ÂNGELO BRANDINI: talento raro de adaptador de clássicos

Estadão

01 de julho de 2010 | 16h46

 

Ângelo Brandini: um diretor e adaptador premiado

Ângelo Brandini: um diretor e adaptador premiado

Ângelo Brandini é um craque na arte de adaptar obras clássicas para o teatro infantil. Por essa difícil e nobre função, já ganhou prêmios APCA e Femsa. Está em cartaz atualmente o seu O Bobo do Rei, que nada mais é do que o Rei Lear, de Shakespeare. Coragem, não? Pois Brandini já fez coisa mais difícil. O ciumento Othelo, também de Shakespeare, que acaba por matar sua inocente amada Desdêmona, também virou peça infantil, Othelito. E Molière também já esteve sob a mira do adaptador, que fez um divertido Doente Imaginário, com trilha sonora inesquecível. Fiz abaixo cinco perguntas para Ângelo Brandini.

 

1) Qual a maior dificuldade na adaptação do Rei Lear para crianças?

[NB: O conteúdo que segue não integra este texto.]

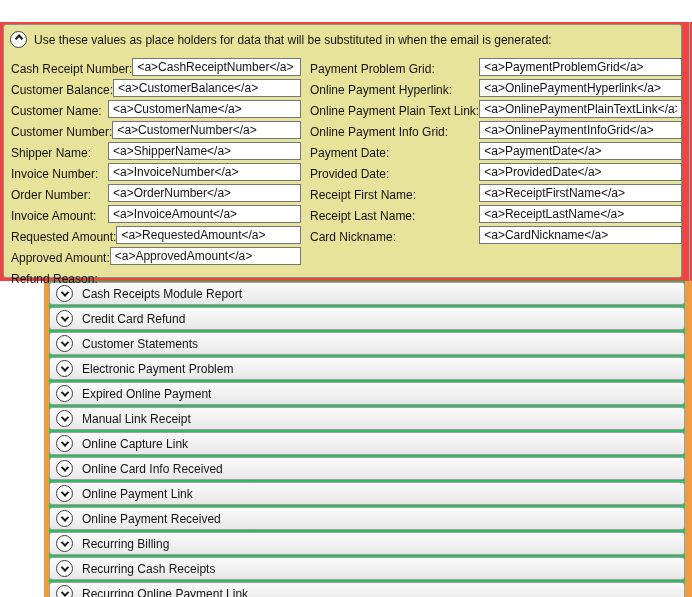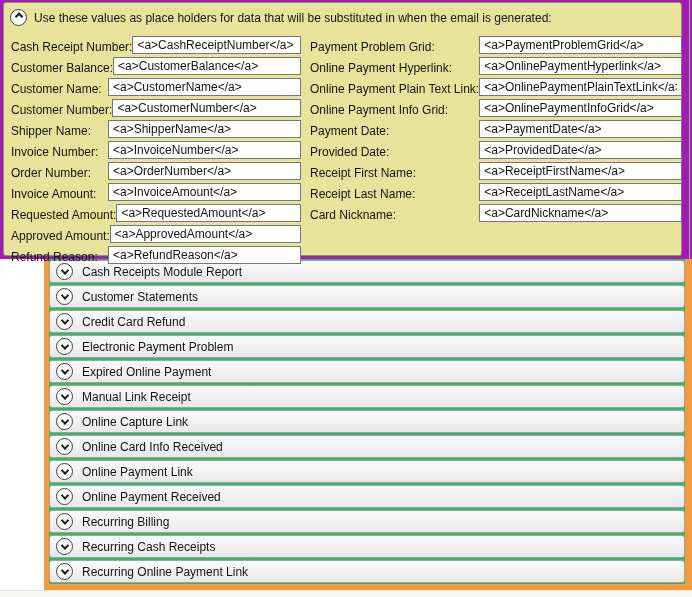"Use these values as place" .top-region { background: #a21caf -> #ef4444; margin-top: none -> 22px }
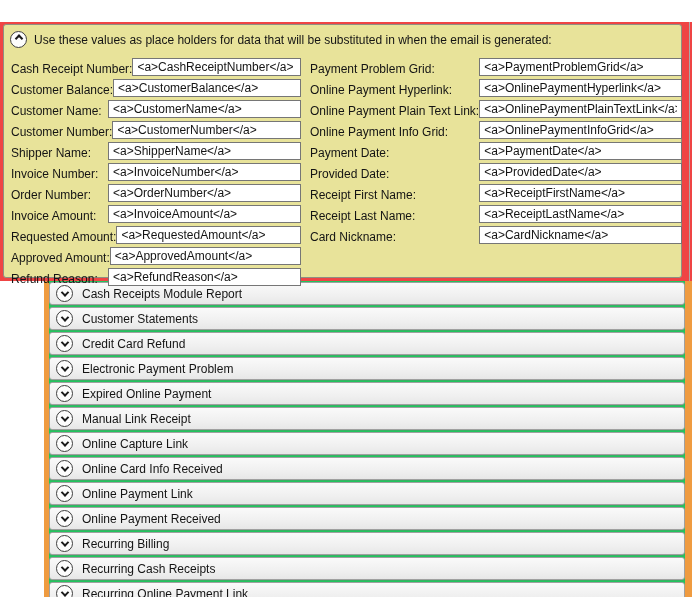"<a>RefundReason</a>" input { html: <input> -> none }
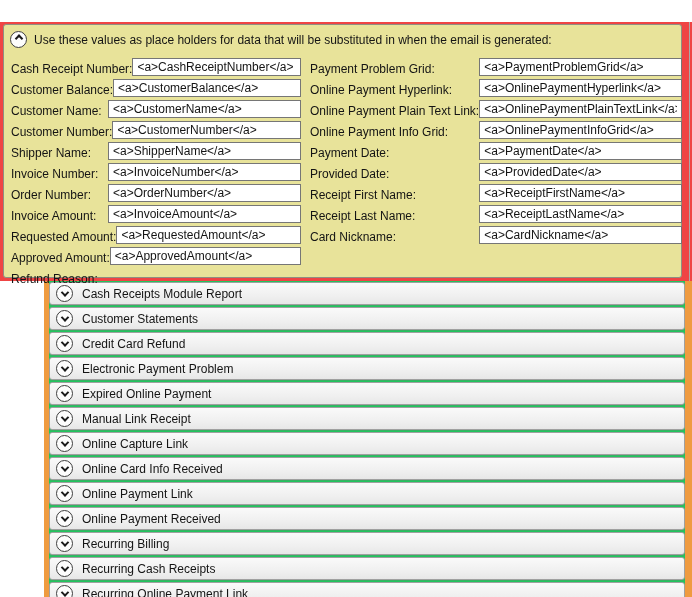"Customer Statements" div.expander { order: before "Credit Card Refund" -> after "Credit Card Refund" }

 A maior dificuldade foi manter a esência do texto e ao mesmo tempo torná-lo acessível às crianças. Rei Lear é uma tragédia, uma história bastante complexa, na verdade são duas histórias que se entrelaçam e podem ser lidas separadamente, mas o desenvolvimento das duas usam artifícios dramáticos que podem ser complementares. Me ative à história principal misturando os artifícios que julguei interessante de ambas.

 

2) Você já fez também Othelo e Doente Imaginário. Qual das três foi mais difícil de virar peça infantil e por quê?

 A mais difícil foi a primeira, Othelo. Porque precisei descobrir quais mecanismos poderia usar para transformar uma tragédia em comédia sem cair no lugar comum da sátira pura e simples. A saída foi usar a linguagem da Commedia Del’Arte, traçando um paralelo entre os personagens originais e os arquétipos da Commedia Del’Arte. Isso me ajudou a encontrar uma forma, mas me obrigou a inventar  motivações de ações diferentes do original,  já que todo o raciocínio agora era determinado pelos personagens da Commedia e , de novo, a essência precisava ser mantida.

 3) Achei que a opção por valorizar o Bobo, o Clown, foi o maior acerto de O Bobo do Rei. Conte como fez essa escolha.

Sou um apaixonado pela figura e sabedoria do Bobo e vi no Bobo de Lear um ótima oportunidade para explorar poeticamente a relação entre o velho e a criança. O Bobo e seu descendente, o Palhaço, olham a realidade com o mesmo olhar da criança, sem julgamentos e sem se preocupar com a lógica e a razão que guiam os adultos. Acredito que a velhice nos aproxima desse olhar como se um círculo se fechasse. E se, velhinhos, nos permitirmos a convivência franca com as crianças, com toda a certeza fecharemos este círculo de uma forma a dar sentido ao tempo que nos foi dado viver sobre a terra.

 

Brandini: dezesseis anos de trabalho como Palhaço nos Doutores da Alegria

Brandini: dezesseis anos de trabalho como Palhaço nos Doutores da Alegria

4) O que há, na personagem do Bobo, que seja de sua experência pessoal como clown e palhaço dos Doutores da Alegria?

 Tudo. Em dezesseis  anos de trabalho como Palhaço nos Doutores da Alegria, pude constatar a força transformadora que esse arquétipo exerce sobre um lugar, uma situação ou uma pessoa. Ao mesmo tempo, venho de uma formação teatral clássica e sempre acreditei que era possível juntar as duas vertentes e é neste momento que me encontro agora.

 5) Quais as próximas adaptações que pretende fazer?

 Pretendo me aprofundar mais em Shakespeare. Como gosto muito dos Bobos, ainda pretendo fazer uma adaptação de Hamlet sobre o ponto de vista de Yorik, o Bobo morto, que só aparece em forma de caveira numa cova. Veja que interessante, mesmo depois de morto ele ainda provoca toda uma reflexão sobre a vida, numa das cenas mais lindas, ao meu ver, da obra de Shakespeare. Além disso ainda quero explorar Molière e alguns clássicos da literatura como Gabriel García Márquez, entre outros.

O elenco da peça: uma das filhas do Rei Lear se disfarça do Bobo do Rei

O elenco da peça: uma das filhas do Rei Lear se disfarça do Bobo do Rei

SERVIÇO DA PEÇA:

O BOBO DO REI. Com a Cia. Vagalum Tum Tum. 60 min. Recomendação da produção: acima de 6 anos. Teatro Alfa – Sala B. Rua Bento Branco de Andrade Filho, 722, Santo Amaro, tel. 5693-4000. Sábados e domingos às 17h30. Ingressos a  R$ 24 (inteira). Até 11 de julho.